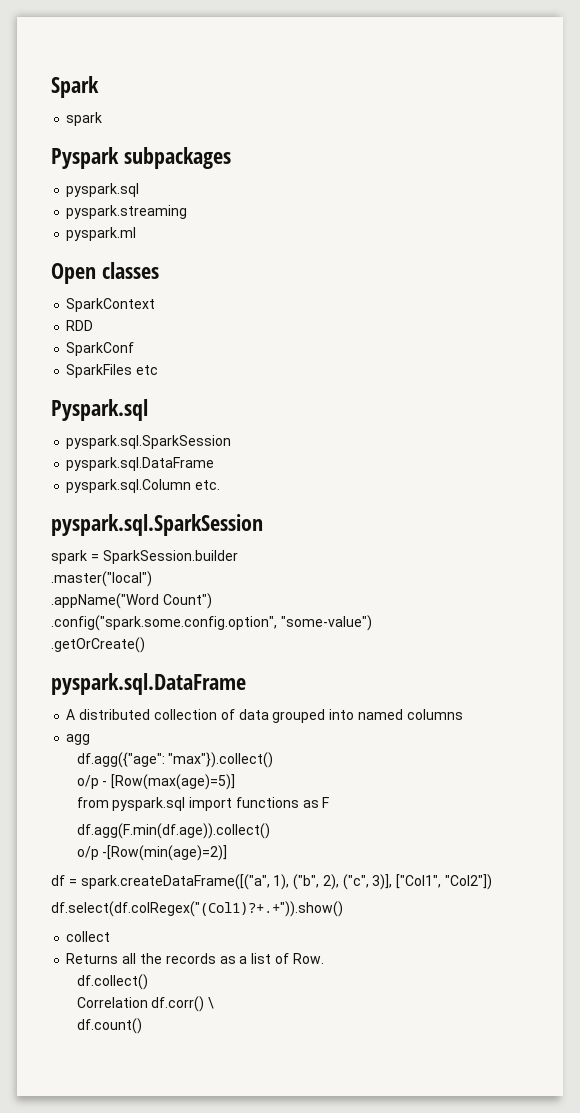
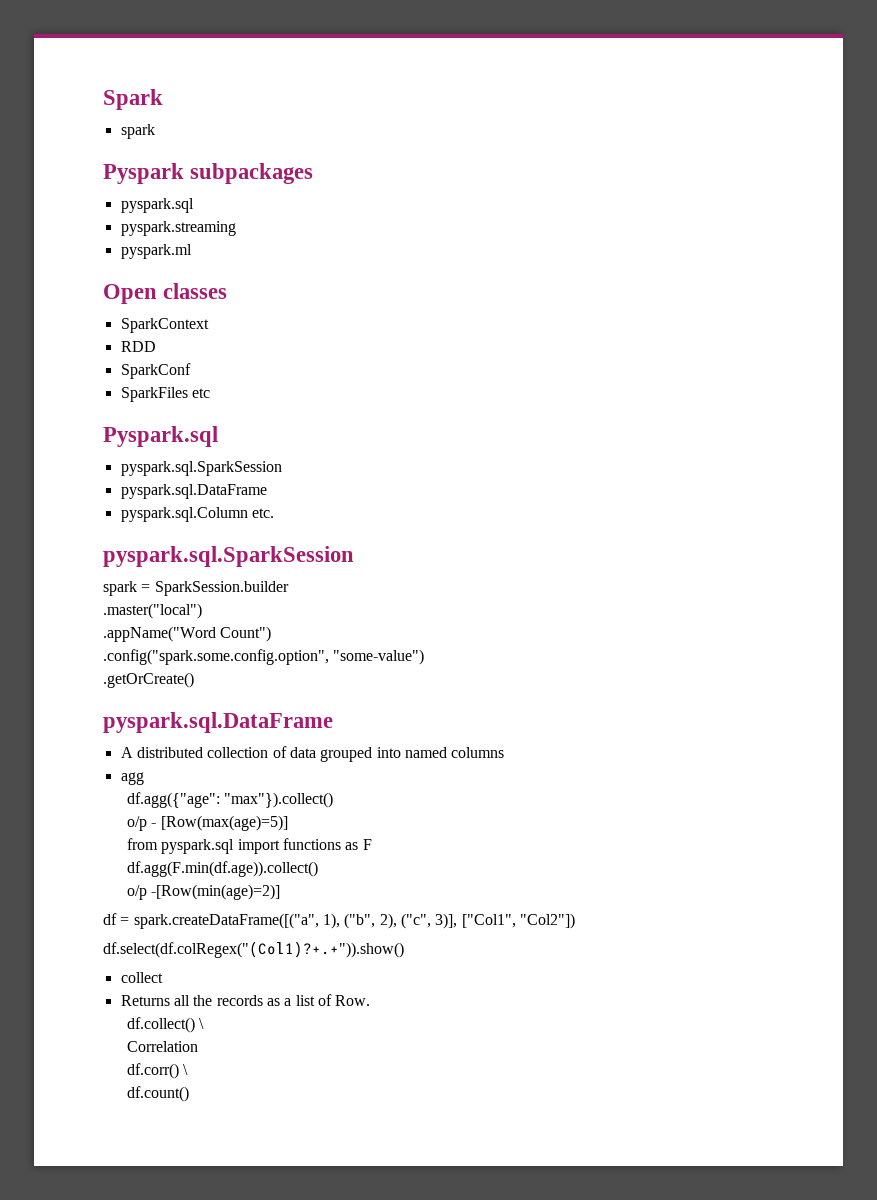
(148, 982) none -> [199,1018,205,1029] \
(148, 1002) none -> (198, 1046) //

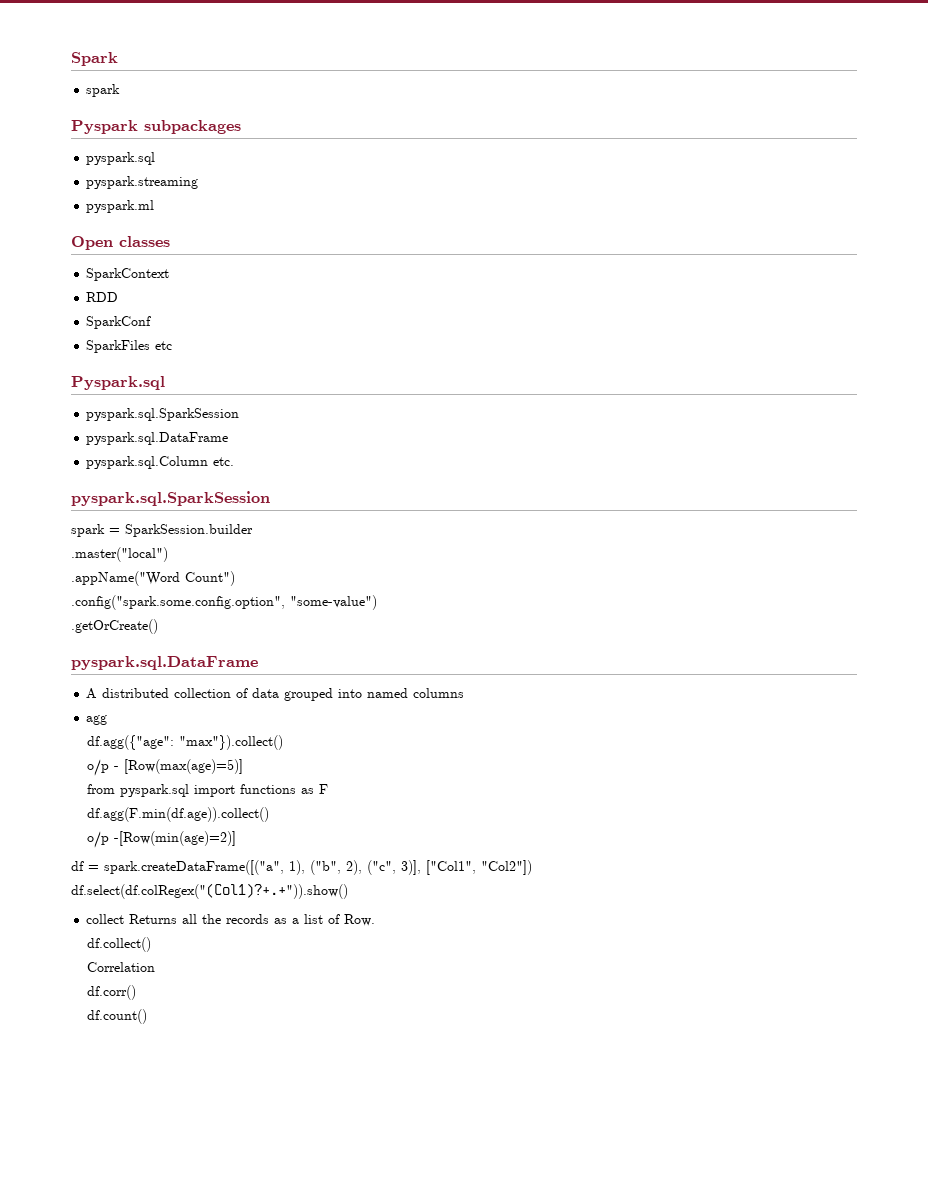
(163, 977) // -> (125, 919) none
[199,1018,205,1029] \ -> (152, 944) none
[183,1064,189,1075] \ -> (137, 992) none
______
=== TRY IT ===
Retype, word for word, only the line holding "(148, 1002) none -> (198, 1046) //" and the lines after it through the final line of the listing above, and leave every picture out.

=== FINISHED EXERCISE ===
(148, 1002) none -> (198, 1046) //

(163, 977) // -> (125, 919) none
[199,1018,205,1029] \ -> (152, 944) none
[183,1064,189,1075] \ -> (137, 992) none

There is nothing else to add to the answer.